Borsa İstanbul’da holding ve yatırım şirketleri (XHOLD), Türkiye ekonomisinin nabzını pek çok sektöre aynı anda dokunan damarlar üzerinden tutar. Bankacılıktan perakendeye, enerjiden sanayiye, teknoloji girişimlerinden gayrimenkule uzanan geniş bir etki alanına sahip bu yapı, hem döngülerin sertliğini yumuşatır hem de fırsatları biriktirir. XHOLD endeksi bu ekosistemin termometresidir: holding ve yatırım şirketlerinin fiyat hareketlerini tek pencerede izlemeye imkân veren, riskin ve getirinin ülke hikâyesiyle iç içe aktığı bir gösterge. Borsa İstanbul’un resmî sayfalarında görüldüğü üzere endeks 2025 yazı itibarıyla yıl başına göre çift haneli artıda seyrederken işlem hacimleri dalgalı bir ritimde ilerliyor; bu da yatırımcı iştahının makro verilerle nabız bir tuttuğunu gösteriyor.
2025–2027 dönemine bakarken bir köşe yazısının sağduyulu çerçevesi şudur: XHOLD’un büyümesi tek bir dişliye bağlı değil; faiz patikası, kur oynaklığı, enflasyonla mücadele hızı, jeopolitik tansiyon, özelleştirme ve birleşme-satın alma döngüsü, ayrıca kurumsal yönetim kalitesindeki ilerleme gibi bir dizi bileşenin ortak ürünüdür. Para politikası burada baş role yakın. TCMB’nin 2025 yazında attığı adımlarla politika faizi %46’dan %43’e çekildi; bu, henüz “gevşeme döngüsü tamam” demek olmasa da, finansman maliyetlerinin kademeli inişine alan açan bir sinyal seti üretti. Faizlerin aşağı yönlü patikası korunabildiği ölçüde holdinglerin borç çevirme maliyeti düşer, iştiraklerde yatırım iştahı artar, iskontolu net aktif değer hikâyeleri piyasa tarafından yeniden fiyatlanır. Tersi durumda, yani dezenflasyon gecikirse ya da küresel riskten kaçışın sertleştiği bir anda, iskontolar inatçı biçimde kapanmaz; değerlemeler “temkin primini” taşımaya devam eder.
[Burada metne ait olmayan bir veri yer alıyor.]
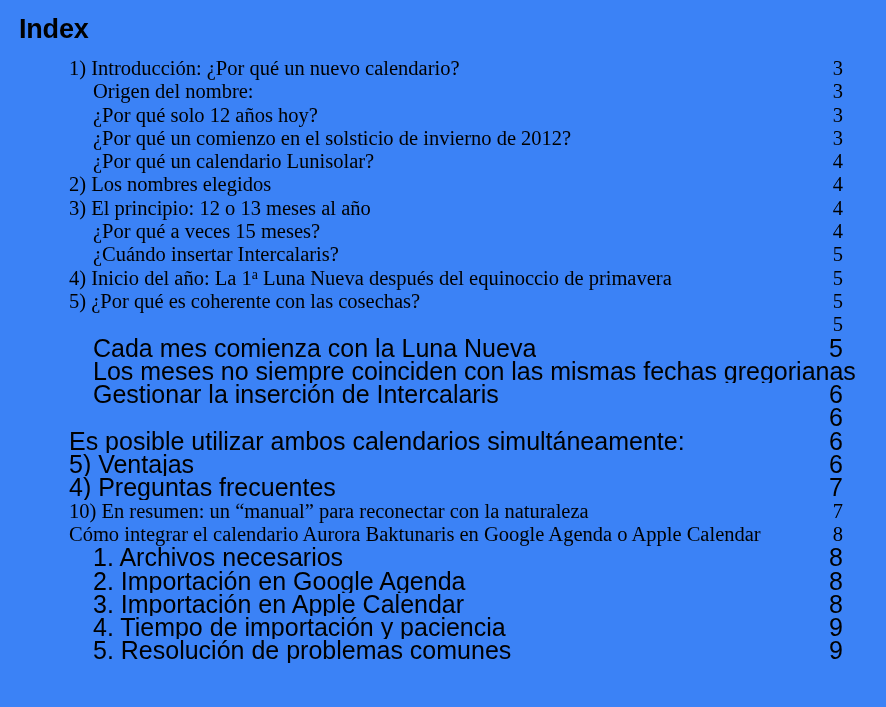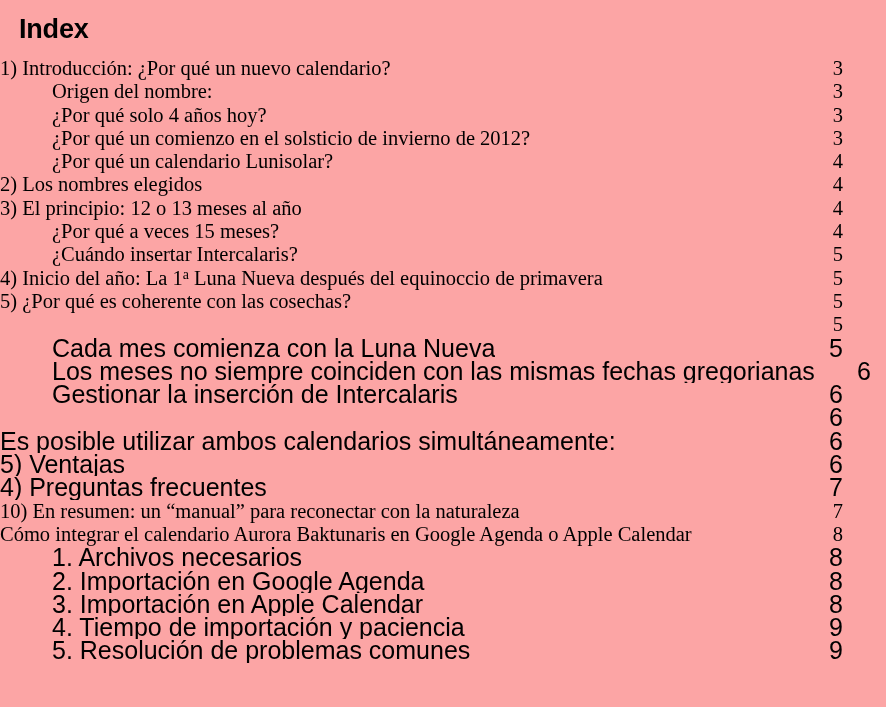--- a/index.html
+++ b/index.html
@@ -13,21 +13,21 @@
     overflow: hidden;
     font-family: "Liberation Serif", serif;
     color: #000000;
     -webkit-font-smoothing: antialiased;
   }
 
   .page {
     position: relative;
     width: 886px;
     height: 707px;
-    background: #fca5a5;
+    background: #3b82f6;
     box-sizing: border-box;
   }
 
   .doc-title {
     position: absolute;
     left: 19px;
     top: 13px;
     font-family: "Liberation Sans", sans-serif;
     font-weight: bold;
     font-size: 27px;
@@ -51,22 +51,22 @@
     width: 100%;
     height: 23.3px;
     font-size: 20.5px;
     line-height: 23.3px;
     white-space: nowrap;
     box-sizing: border-box;
     padding-right: 43px;
   }
 
   
-  .lvl-1 { }
-  .lvl-2 { padding-left: 52px; gap: 21px; }
+  .lvl-1 { padding-left: 69px; }
+  .lvl-2 { padding-left: 93px; gap: 21px; }
 
   
   .face-a { font-family: "Liberation Serif", serif; }
   .face-b { font-family: Liberation Sans, sans-serif; font-size: 25px; }
 
   .toc-label {
     flex: 0 0 auto;
     overflow: hidden;
     text-overflow: clip;
   }
@@ -121,21 +121,21 @@
         <span class="toc-label">1) Introducción: ¿Por qué un nuevo calendario?</span>
         <span class="toc-leader"></span>
         <span class="toc-page">3</span>
       </div>
       <div class="toc-entry lvl-2 face-a">
         <span class="toc-label">Origen del nombre:</span>
         <span class="toc-leader"></span>
         <span class="toc-page">3</span>
       </div>
       <div class="toc-entry lvl-2 face-a">
-        <span class="toc-label">¿Por qué solo 4 años hoy?</span>
+        <span class="toc-label">¿Por qué solo 12 años hoy?</span>
         <span class="toc-leader"></span>
         <span class="toc-page">3</span>
       </div>
       <div class="toc-entry lvl-2 face-a">
         <span class="toc-label">¿Por qué un comienzo en el solsticio de invierno de 2012?</span>
         <span class="toc-leader"></span>
         <span class="toc-page">3</span>
       </div>
       <div class="toc-entry lvl-2 face-a">
         <span class="toc-label">¿Por qué un calendario Lunisolar?</span>

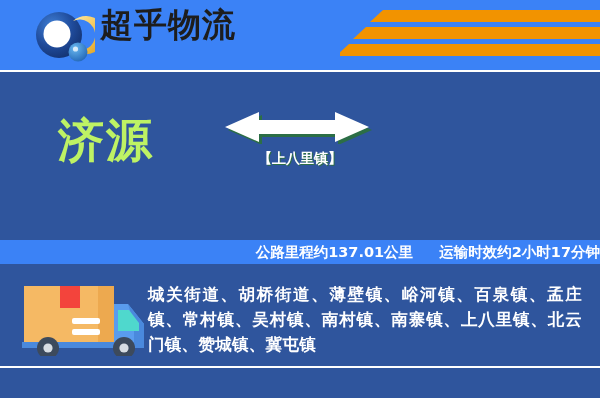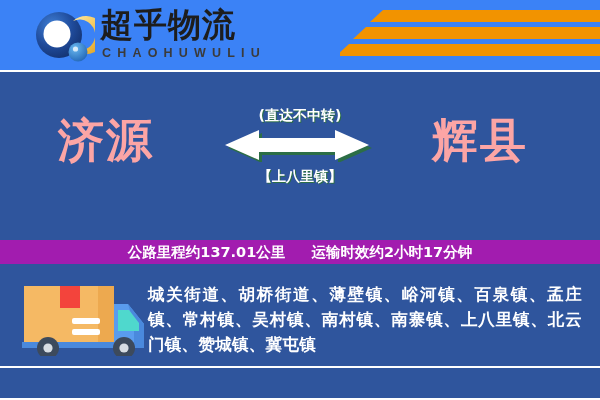--- a/index.html
+++ b/index.html
@@ -32,44 +32,44 @@
   .stripes{position:absolute;right:0;top:0;width:260px;height:70px;}
 
   
   .route{
     position:relative;width:600px;height:168px;background:#2f559d;
     border-top:2px solid #ffffff;box-sizing:border-box;
   }
   .city{
     position:absolute;top:40px;
     font-family:"DejaVu Sans","Liberation Sans",sans-serif;
-    font-size:46px;line-height:56px;font-weight:bold;color:#fca5a5;
+    font-size:46px;line-height:56px;font-weight:bold;color:#bef264;
     white-space:nowrap;letter-spacing:2px;
   }
   .city-from{left:58px;}
   .city-to{right:72px;}
 
   .mid{
     position:absolute;left:50%;top:34px;transform:translateX(-50%);
     width:200px;text-align:center;
   }
   .mid-top,.mid-bot{
     font-family:"DejaVu Sans","Liberation Sans",sans-serif;
     font-weight:bold;color:#ffffff;white-space:nowrap;
     text-shadow:1px 1px 0 #2c6e46;
   }
   .mid-top{font-size:14px;line-height:18px;}
   .mid-bot{font-size:14px;line-height:18px;margin-top:5px;}
   .arrow{margin:4px auto 2px;width:150px;height:34px;}
 
   
   .metrics{
-    position:relative;width:600px;height:28px;background:#a21caf;
+    position:relative;width:600px;height:28px;background:#3b82f6;
     border-top:2px solid #2f559d;border-bottom:2px solid #2f559d;
-    box-sizing:border-box;display:flex;align-items:center;justify-content:center;
+    box-sizing:border-box;display:flex;align-items:center;justify-content:flex-end;
   }
   .metrics-text{
     font-family:"DejaVu Sans","Liberation Sans",sans-serif;
     font-size:14.5px;font-weight:bold;color:#ffffff;white-space:nowrap;
   }
   .metrics-gap{display:inline-block;width:16px;}
 
   
   .areas{
     position:relative;width:600px;height:100px;background:#2f559d;
@@ -116,52 +116,49 @@
           <path d="M40 10 A19 19 0 1 1 40 38 A15.5 15.5 0 1 0 40 10 Z" fill="url(#gm)"></path>
           <circle cx="24" cy="23" r="13.5" fill="#ffffff"></circle>
           <circle cx="45" cy="41" r="9.5" fill="url(#gd)"></circle>
           <circle cx="42.5" cy="38" r="2.6" fill="#ffffff" opacity="0.75"></circle>
         </svg>
       </span>
     </div>
 
     <div class="brand">
       <div class="brand-cn">超乎物流</div>
-      <div class="brand-en">CHAOHUWULIU</div>
     </div>
 
     <div class="stripes">
       <svg width="260" height="70" viewBox="0 0 260 70" xmlns="http://www.w3.org/2000/svg">
         <polygon points="43,10 260,10 260,22 30,22" fill="#f29300"></polygon>
         <polygon points="26,27 260,27 260,39 13,39" fill="#f29300"></polygon>
         <polygon points="9,44 260,44 260,56 -4,56" fill="#f29300"></polygon>
       </svg>
     </div>
   </div>
 
   <div class="route">
 
     <div class="city city-from">济源</div>
 
     <div class="mid">
-      <div class="mid-top">(直达不中转)</div>
 
       <div class="arrow">
         <svg width="150" height="34" viewBox="0 0 150 34" xmlns="http://www.w3.org/2000/svg">
           <g transform="translate(3,3)">
             <polygon points="0,17 34,2 34,10 110,10 110,2 144,17 110,32 110,24 34,24 34,32" fill="#2c6e46"></polygon>
           </g>
           <polygon points="0,17 34,2 34,10 110,10 110,2 144,17 110,32 110,24 34,24 34,32" fill="#ffffff"></polygon>
         </svg>
       </div>
 
       <div class="mid-bot">【上八里镇】</div>
     </div>
 
-    <div class="city city-to">辉县</div>
   </div>
 
   <div class="metrics">
     <div class="metrics-text">
       <span>公路里程约137.01公里</span>
       <span class="metrics-gap"></span>
       <span>运输时效约2小时17分钟</span>
     </div>
   </div>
XHOLD’un bileşenlerine bakmak, büyüme öngörüsünü somutlaştırmak açısından faydalı. Endeks; çok sektörlü büyük grupları, girişim sermayesi ve yatırım ortaklıklarını, holding tipi yapılanmaları aynı sepette toplar. Ağır sıkletlerin yanı sıra daha çevik, fırsat odaklı yatırım şirketlerinin varlığı, döngüler arasında dengeleyici bir karışım oluşturur. Bu karışımın değeri, Türkiye’de enerji geçişi, sanayide verimlilik yatırımları, turizmde kapasite genişlemesi, perakendede çok kanallı dönüşüm, teknoloji ve girişim sermayesinde erken aşama yatırımların ölçeklenmesi gibi temaların hangi hızda somutlaştığına bağlı artar veya azalır. Kamunun olası özelleştirme adımları, altyapı-ulaştırma projeleri için potansiyel ortaklık modelleri, bankacılıkta sermaye verimliliğini artıran düzenlemeler gibi başlıklar da holdinglerin önüne “portföy mimarisi” açısından yeni pencere aralar. Endeksin resmî tanımı ve piyasadaki bileşen listeleri, bu çok çekirdekli yapının bugün nerede konumlandığına dair güncel bir resim sunuyor.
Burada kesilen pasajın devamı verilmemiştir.